Sunday, January 4, 2009

Have a little soup

It's been a while since I've felt like writing in this very personal mode. I've been focusing on my photography blog and education blog. But it seems like the time is right to start again.

It has been a year now since Keith got out of surgery -- and that year has had some very anxious moments. Each time there is a scan there is worry attached. We have had some big arguments regarding his eating at times. I just want to smack him "upside the head" when he says things like he'd rather die than spend the rest of his life eating soup. I know what he really means -- that he wants to live a normal life. I understand that. But so does everyone. But were not talking about a vegetative existence here. We're talking about eating certain foods. I know Keith has always been a meat and potatoes kind of guy (especially when the meat is a big steak). So now he can still be a meat and potatoes kind of guy, only with hamburger. And I make great soups too, by the way.

Altering life-long habits are really difficult -- but missing out on some of these small enjoyments are not worth dying for. If eating soup is what is required in order to hold your new granddaughter Emily when she is born in January, then I say "waiter, soup please!"

Life is worth living until the very last moment possible. To hold a child, share a thought, listen to music, watch a good movie, write an idea down, talk in the early morning hours, watch a sunset, and a million other moments. All these things are what life is all about.

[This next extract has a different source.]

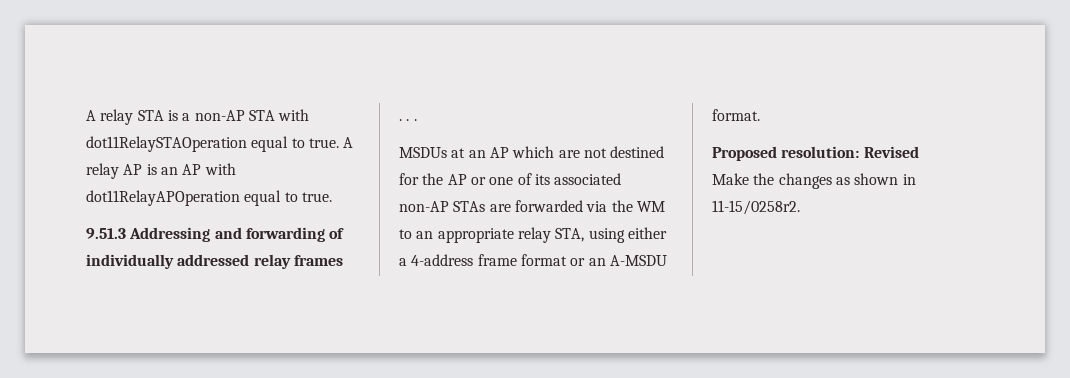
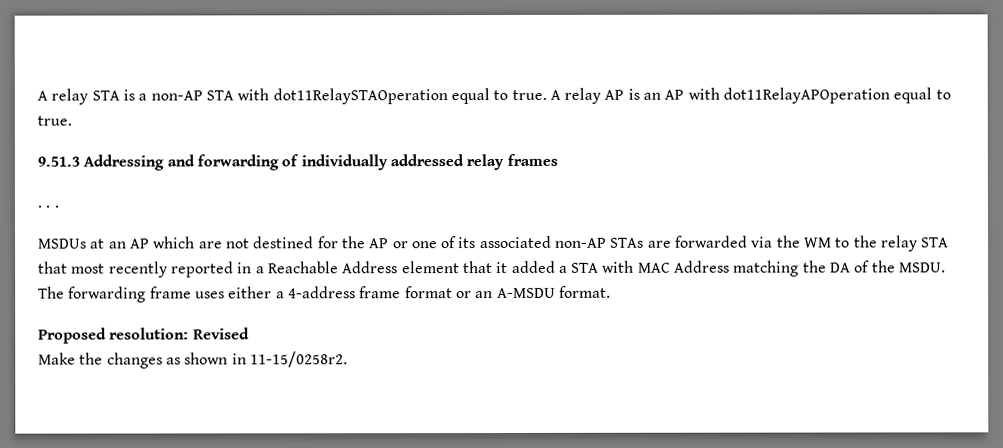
- MSDUs at an AP which are not destined for the AP or one of its associated non-AP STAs are forwarded via the WM to an appropriate relay STA, using either a 4-address frame format or an A-MSDU format.
+ MSDUs at an AP which are not destined for the AP or one of its associated non-AP STAs are forwarded via the WM to the relay STA that most recently reported in a Reachable Address element that it added a STA with MAC Address matching the DA of the MSDU. The forwarding frame uses either a 4-address frame format or an A-MSDU format.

Keith has worked hard to overcome cancer -- now it is time to overcome the need to be "normal." For what is normal anyway? Human beings survive and thrive in spite of great physical and personal obstacles. Cancer is only one of them. It is time to look at what we have, rather than what we don't have. Keith -- you can see, hear, feel, smell, and taste. The five great gifts from God. You have a family that loves you. You have friends who care about you. You have the respect of your colleagues. You are able to work and play. You have a home. You have a life that is meaningful. You have helped others in this life. You have experienced great joy and great sorrow -- and will continue to do so. Your life is a part of many other lives. We have a lot to look forward to in the future -- our family is still growing and changing. We have more young men to add to our "sons," and we have more grandchildren to enjoy. We have new siblings to build relationships with. We have aging aunts and uncles to cherish. Our own parents are gone now, and that means that our family now relies on us to take up their mantle of love and support.

So I say, "soup please!" It's a small price to pay for the joy that this life brings.